Look at each line below and tally those holding "spacing"; answer with that figure and nothing else.

Web interface edit records
· · ·

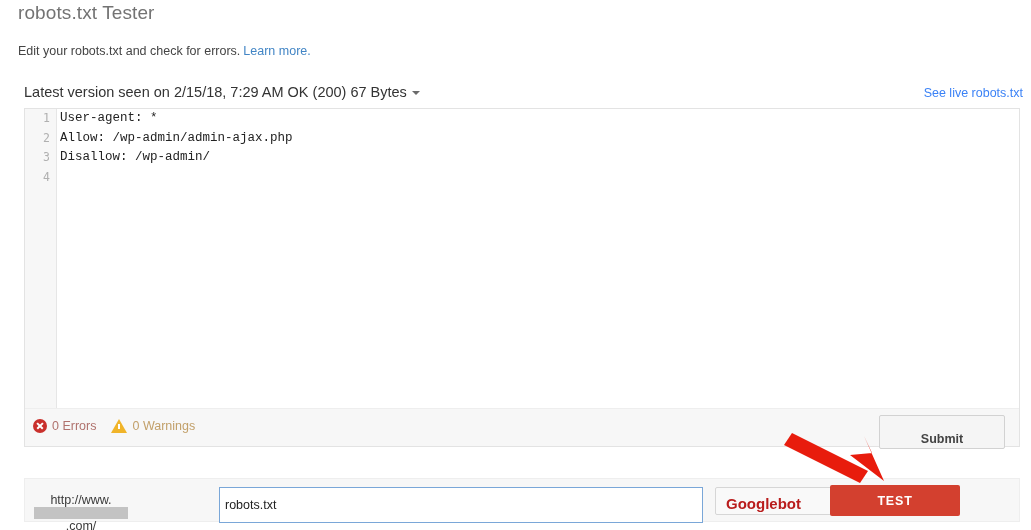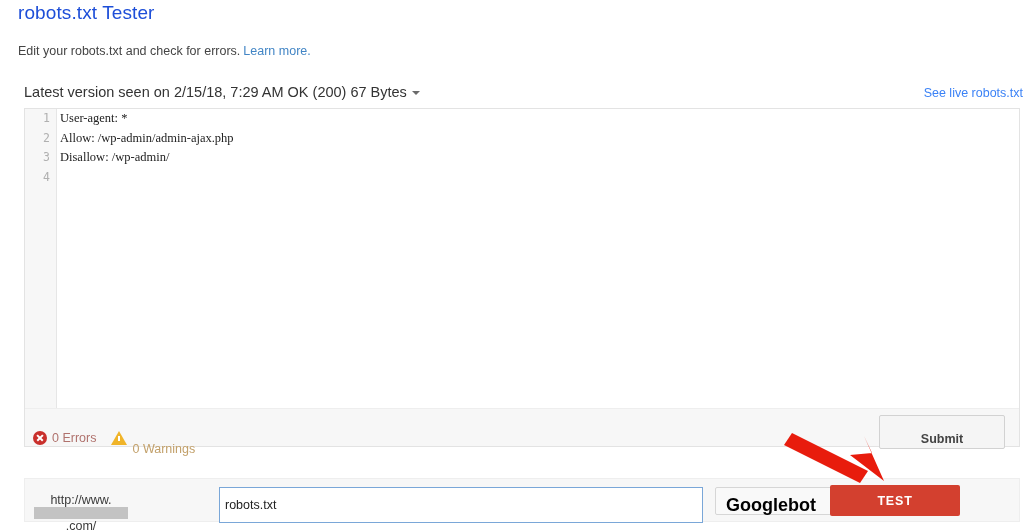--- a/index.html
+++ b/index.html
@@ -25,7 +25,7 @@
     top: 2px;
     font-size: 19px;
     font-weight: 400;
-    color: #1d4ed8;
+    color: #737373;
     letter-spacing: 0.1px;
   }
   #subtitle-row {

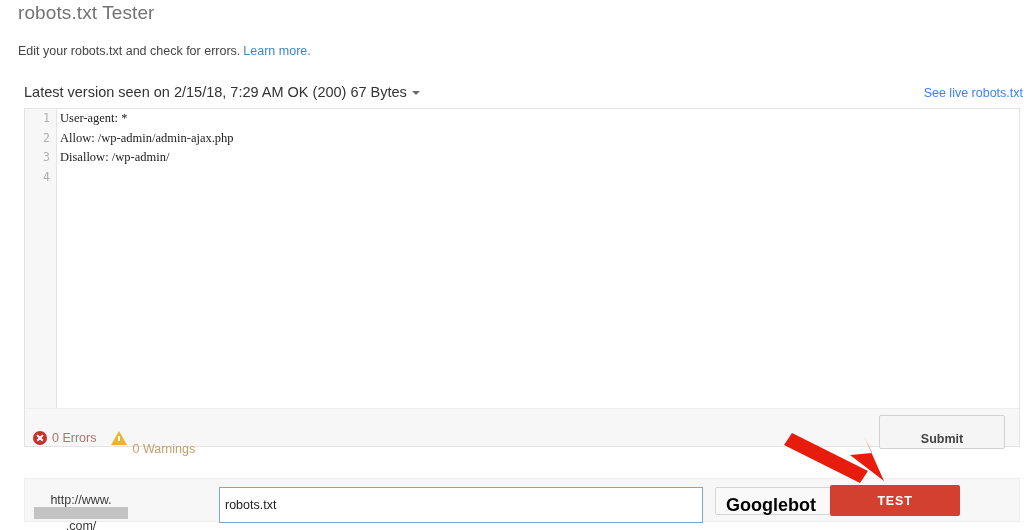--- a/index.html
+++ b/index.html
@@ -109,7 +109,7 @@
     padding-left: 2px;
   }
   #code-area .cl {
-    font-family: Liberation Serif, serif;
+    font-family: Liberation Mono, monospace;
     font-size: 12.5px;
     color: #222;
     line-height: 19.5px;

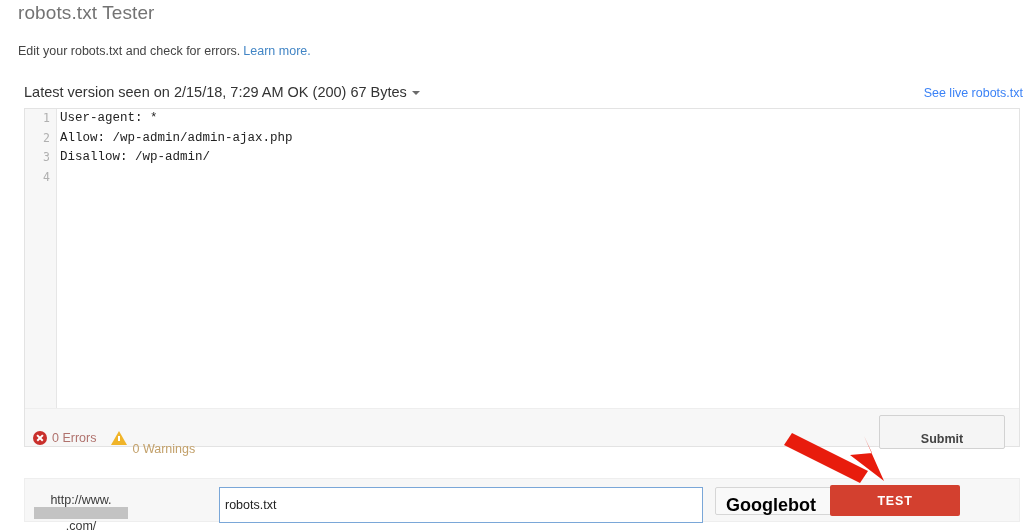--- a/index.html
+++ b/index.html
@@ -169,7 +169,7 @@
     width: 2px; height: 5px;
     background: #fff;
   }
-  .warn-text { color: #c2a06a; margin-top: 23px; }
+  .warn-text { color: #c2a06a; }
 
   #submit-button {
     position: absolute;

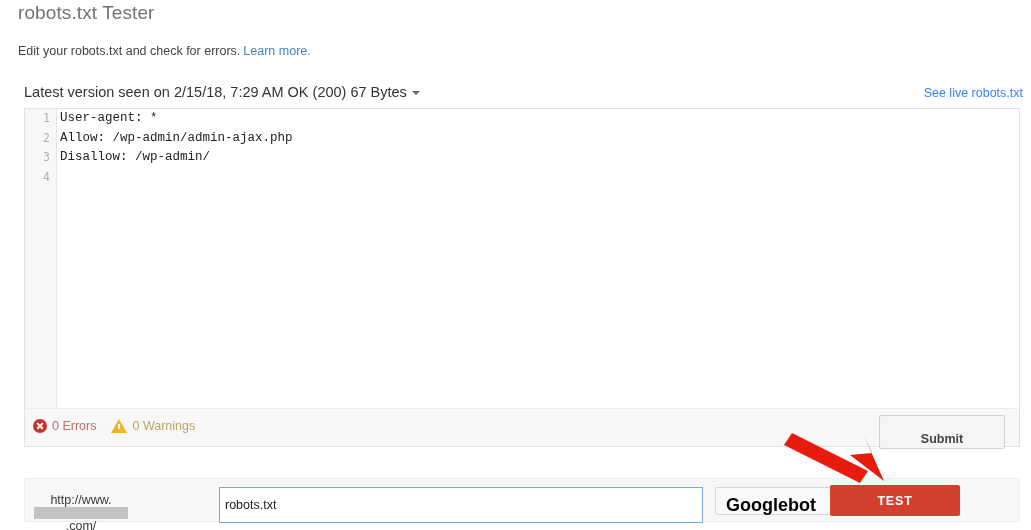--- a/index.html
+++ b/index.html
@@ -249,9 +249,9 @@
     position: absolute;
     left: 10px;
     top: 7px;
-    font-size: 18px;
+    font-size: 15px;
     font-weight: bold;
-    color: #000000;
+    color: #b91c1c;
   }
   #bot-select-caret {
     position: absolute;

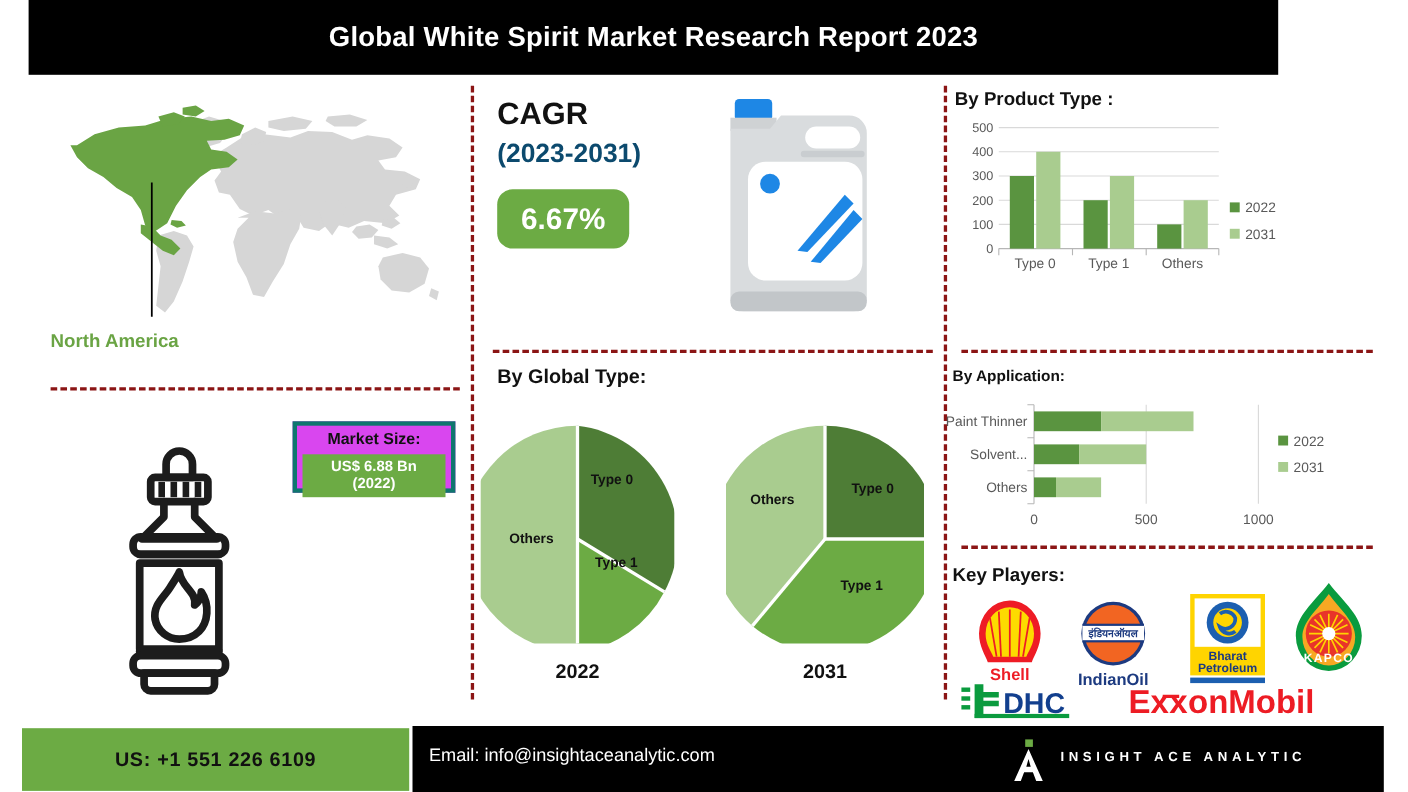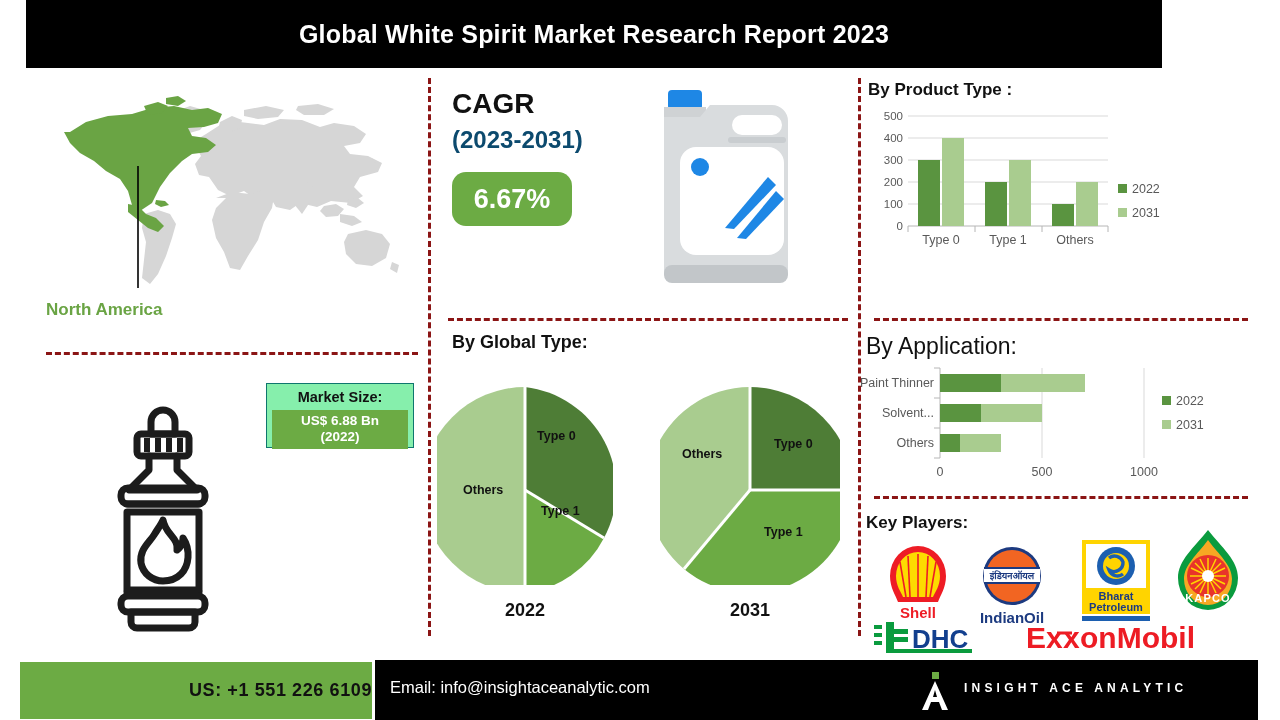--- a/index.html
+++ b/index.html
@@ -51,7 +51,7 @@
   .legend-txt{font-size:12.5px;fill:#595959;font-family:"Liberation Sans",sans-serif;}
 
   
-  #bar-title{position:absolute;left:866px;top:333px;font-size:23px;font-weight:normal;}
+  #bar-title{position:absolute;left:866px;top:333px;font-size:14px;font-weight:bold;}
   #bar-chart{position:absolute;left:846px;top:362px;width:410px;height:135px;}
 
   

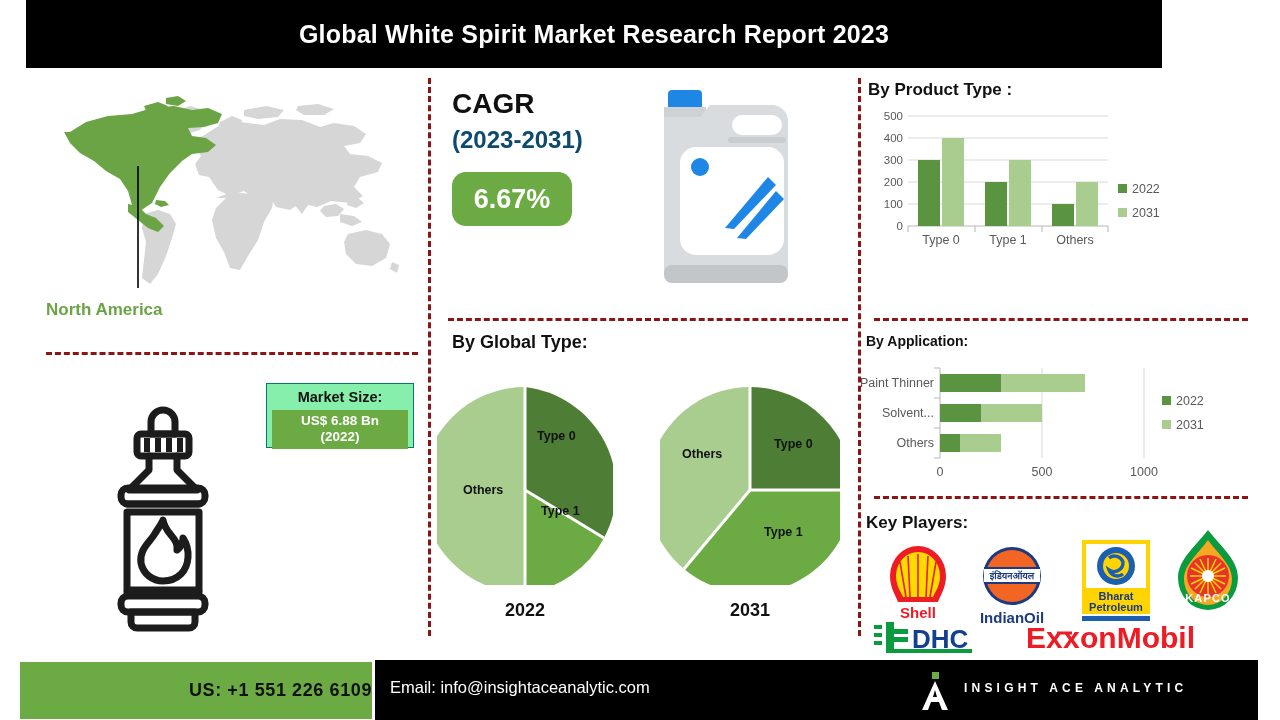--- a/index.html
+++ b/index.html
@@ -24,7 +24,7 @@
   
   #lantern{position:absolute;left:95px;top:392px;width:135px;height:240px;}
   #market-size-box{position:absolute;left:266px;top:383px;width:148px;height:65px;
-      border:1px solid #0f766e;background:#86efac;box-sizing:border-box;padding-top:4px;}
+      border:4px solid #0f766e;background:#d946ef;box-sizing:border-box;padding-top:4px;}
   #market-size-title{font-size:14.5px;font-weight:bold;text-align:center;line-height:18px;}
   #market-size-value{margin:4px 5px 0 5px;background:#6cab44;color:#fff;font-weight:bold;
       font-size:13.5px;text-align:center;line-height:16px;padding:3px 0 4px 0;}

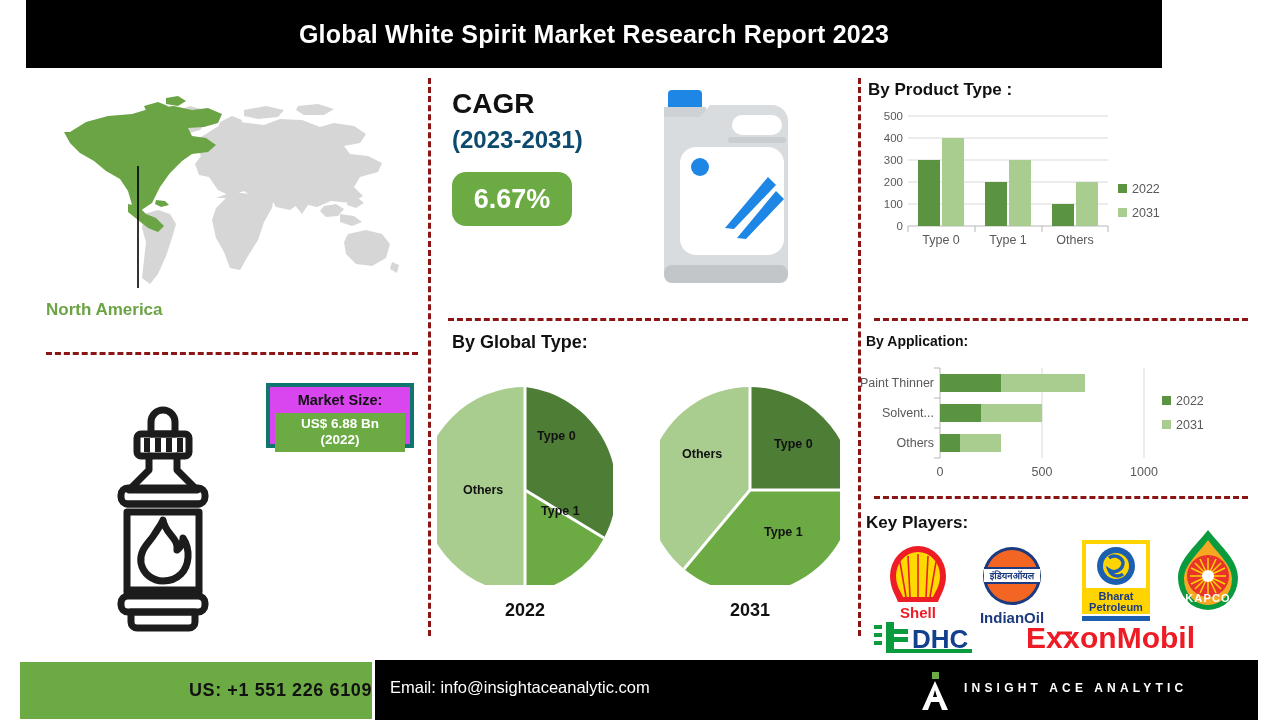--- a/index.html
+++ b/index.html
@@ -61,7 +61,7 @@
   
   #footer-black{position:absolute;left:375px;top:660px;width:883px;height:60px;background:#000;}
   #footer-phone{position:absolute;left:20px;top:662px;width:352px;height:57px;background:#6cab44;
-      display:flex;align-items:center;justify-content:flex-end;}
+      display:flex;align-items:center;justify-content:center;}
   #footer-phone-text{color:#111;font-size:18px;font-weight:bold;letter-spacing:.6px;}
   #footer-email{position:absolute;left:390px;top:678px;color:#fff;font-size:16.5px;}
   #brand-mark{position:absolute;left:918px;top:672px;width:34px;height:38px;}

· · ·

▸ **Completed exercise**
2